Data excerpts
---*---

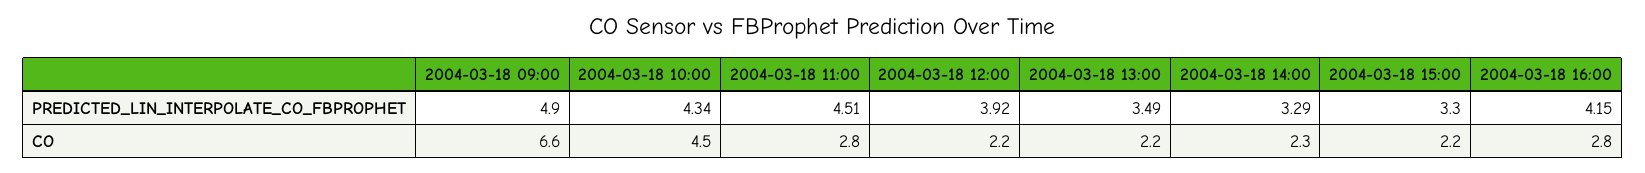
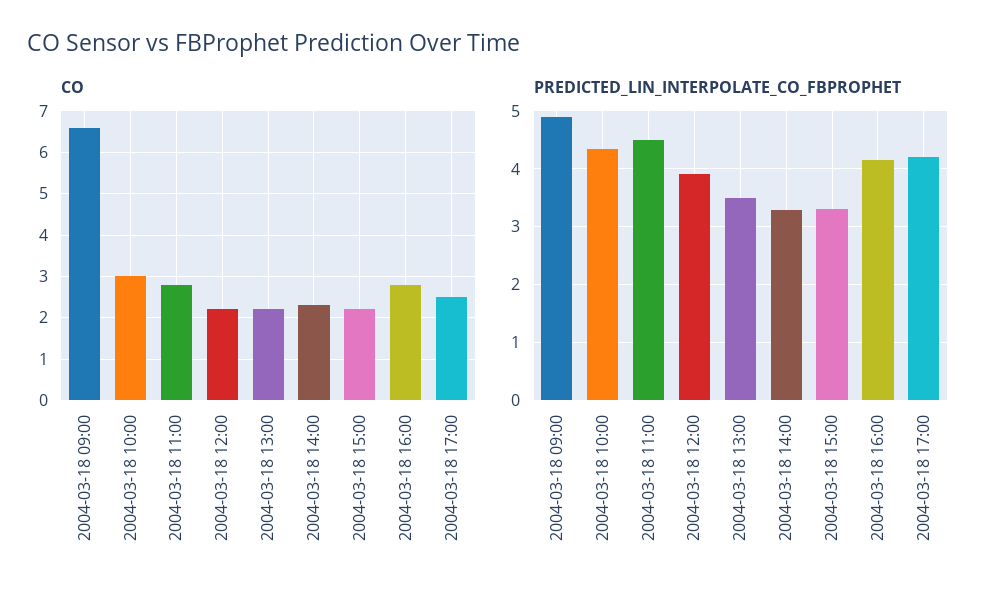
CO, 2004-03-18 10:00: 4.5 -> 3
CO, 2004-03-18 17:00: none -> 2.5
PREDICTED_LIN_INTERPOLATE_CO_FBPROPHET, 2004-03-18 17:00: none -> 4.2

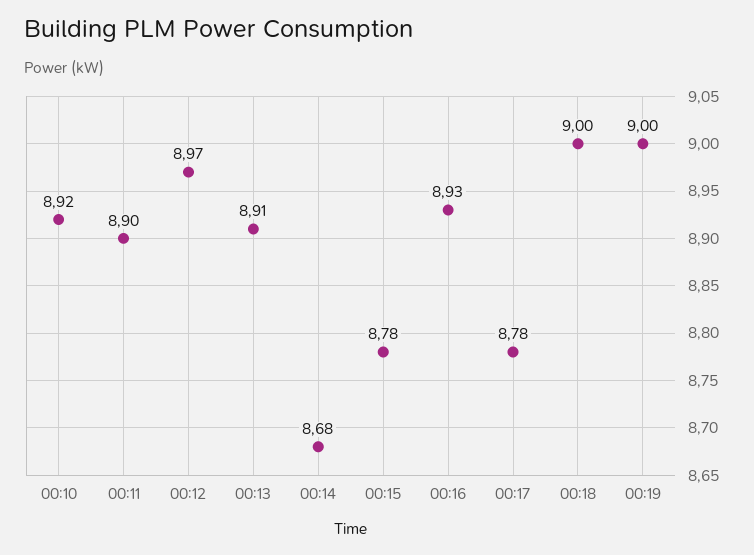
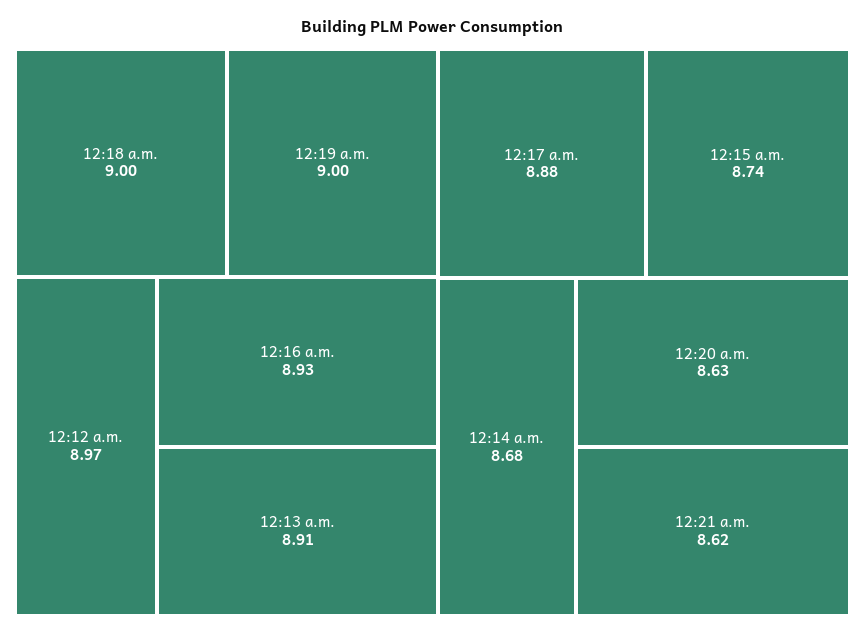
00:10: 8.92 -> none
00:11: 8.9 -> none
00:15: 8.78 -> 8.74
00:17: 8.78 -> 8.88
12:20 a.m.: none -> 8.63
12:21 a.m.: none -> 8.62

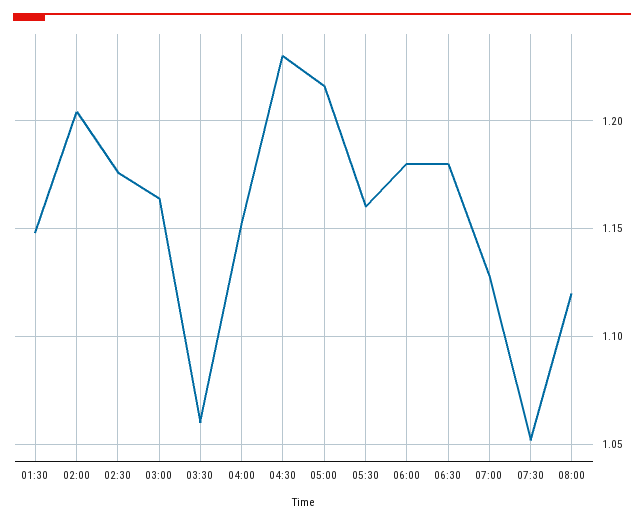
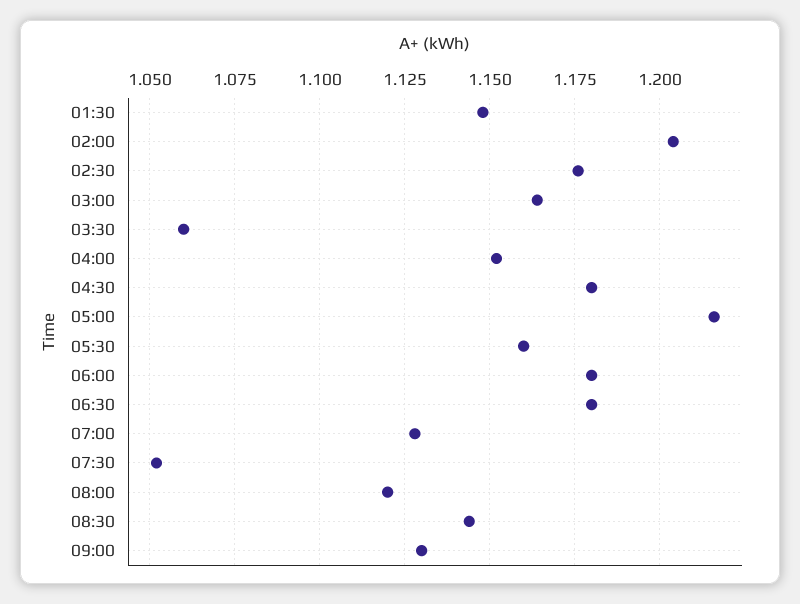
04:30: 1.23 -> 1.18
08:30: none -> 1.145
09:00: none -> 1.13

---*---

TASK STATEMENT
Look through the entries above; copy every line holding the string "none".

TASK SOLUTION
CO, 2004-03-18 17:00: none -> 2.5
PREDICTED_LIN_INTERPOLATE_CO_FBPROPHET, 2004-03-18 17:00: none -> 4.2
00:10: 8.92 -> none
00:11: 8.9 -> none
12:20 a.m.: none -> 8.63
12:21 a.m.: none -> 8.62
08:30: none -> 1.145
09:00: none -> 1.13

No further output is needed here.